Competitive binding of rCPE variants. BBMs were preincubated with increasing concentrations (0.01 to 50 μg/ml) of each rCPE species before the addition of [¹²⁵I]CPE (2.5 μg/ml). The amount of [¹²⁵I]CPE bound after treatment was quantified and converted to the percentage of total binding ([¹²⁵I]CPE bound to BBMs in absence of a competitor). rCPE species shown are as follows: rCPE (♦), D48A (○), D48E (▴), D48N (⋄), I51A (□), the previously described (18) binding-deficient rCPE random point variant W226Stop (▪), and a mock affinity enrichment preparation with lysates from E. coli cells transformed with the pTrcHis A empty vector (•). Data points represent the average of duplicate independent experiments run in triplicate, and error bars represent the standard deviations.

FIG. 5.

Small complex formation by rCPE variants. BBMs were treated at 4°C with 5 μg of rCPE species per sample; Triton X-100 extracts of these samples were then separated on a 6% acrylamide native gel. After electrotransfer, small complex formation by each rCPE variant was evaluated by Western immunoblotting with rabbit polyclonal anti-CPE antiserum preabsorbed with BBMs. The migration of 20 ng of rCPE (∼39 kDa) is denoted by the arrow labeled free rCPE, while the migration of the classic ∼90-kDa small complex is depicted with the small complex arrow. The untreated lane represents BBMs treated with PBS only, while the empty vector lane corresponds to BBMs treated with a mock affinity enrichment preparation with lysates from E. coli cells transformed with the pTrcHis A empty vector.

FIG. 6.

Large complex formation by rCPE variants. Confluent CaCo-2 cells harvested from 100-mm culture dishes were treated with 2.5 μg of each rCPE species/ml. After 45 min, the treated cells were extracted with 1% SDS and loaded onto a 4% acrylamide SDS-PAGE gel.
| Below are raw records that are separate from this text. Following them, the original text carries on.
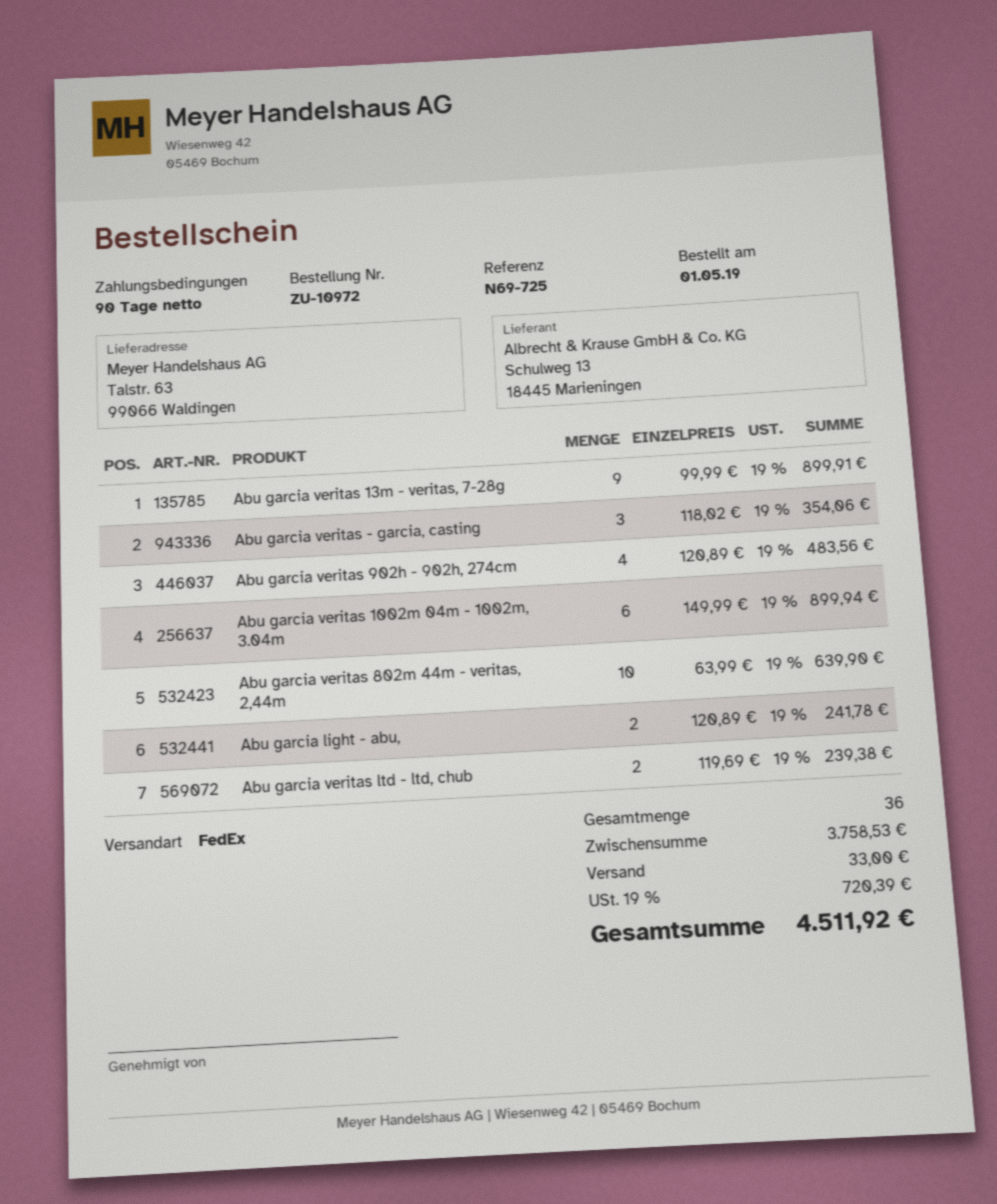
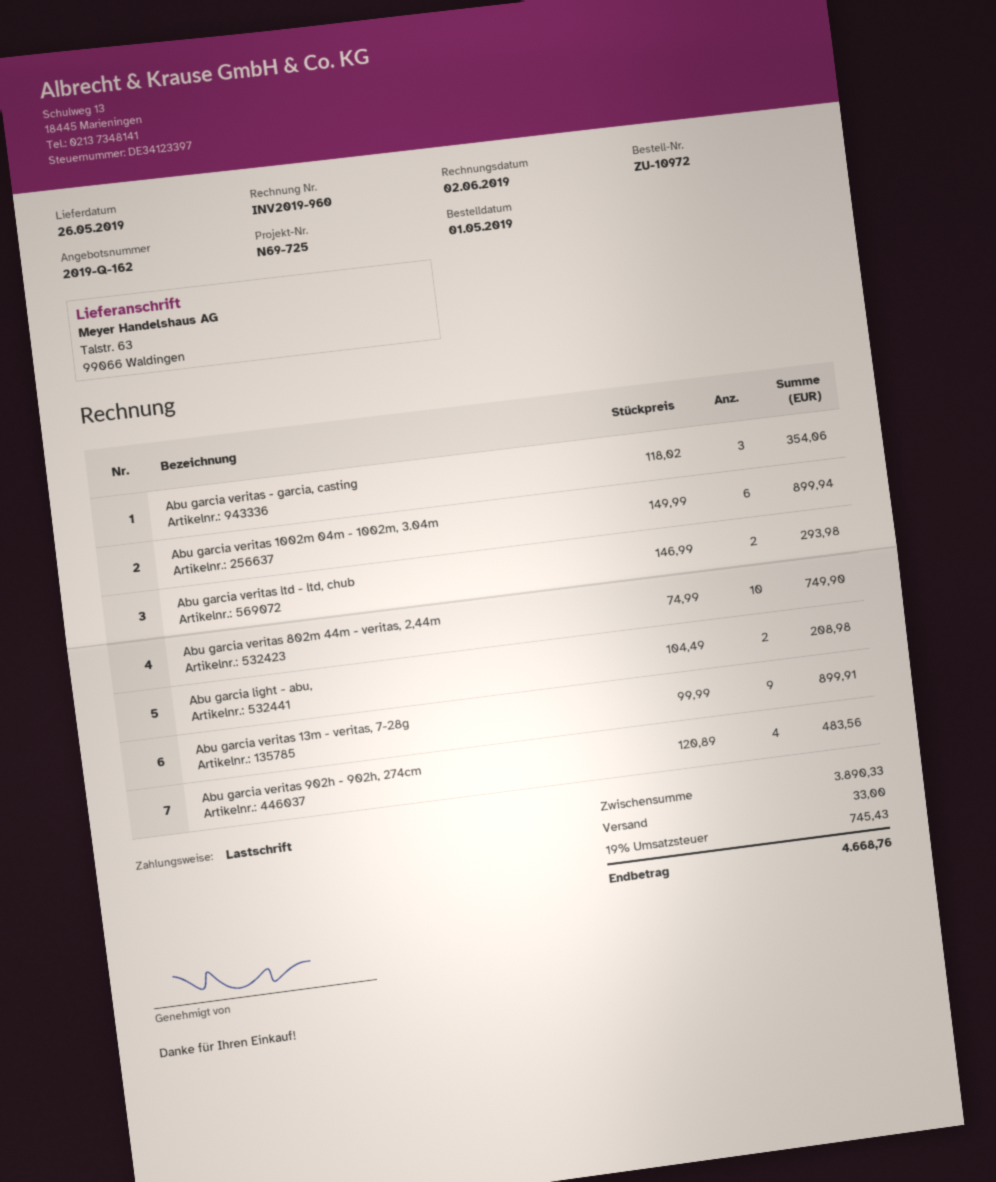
Abu garcia veritas 802m 44m - veritas, 2,44m: 10 x 63.99 = 639.90 -> 10 x 74.99 = 749.90
Abu garcia light - abu,: 2 x 120.89 = 241.78 -> 2 x 104.49 = 208.98
Abu garcia veritas ltd - ltd, chub: 2 x 119.69 = 239.38 -> 2 x 146.99 = 293.98
subtotal: 3758.53 -> 3890.33
tax: 19% = 720.39 -> 19% = 745.43
total: 4511.92 -> 4668.76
Complexes were then electrotransferred and Western immunoblotted with rabbit polyclonal anti-CPE serum. “Cells only” and “empty vector” lanes represent, respectively, CaCo-2 cells treated with either HBSS or mock affinity enrichment preparations of lysates from E. coli cells transformed with pTrcHis A.

FIG. 7.

Assessment of gross conformational changes in rCPE variants. rCPE species (400 ng) were incubated with trypsin (1 ng) at 25°C for the time periods indicated below each lane. Digestions were stopped by the addition of Laemmli buffer and boiling for 5 min. Samples from each reaction mixture were loaded on 10% acrylamide gels and separated by SDS-PAGE, followed by Western blotting with rabbit anti-CPE polyclonal antibody. The blot depicted in this figure represents a trypsin digestion of rCPE, a nontoxic affinity enrichment preparation of W50A (W50A¹), a toxic affinity enrichment preparation of W50A (W50A²), and D48A (see Results for explanation of W50A activity variation).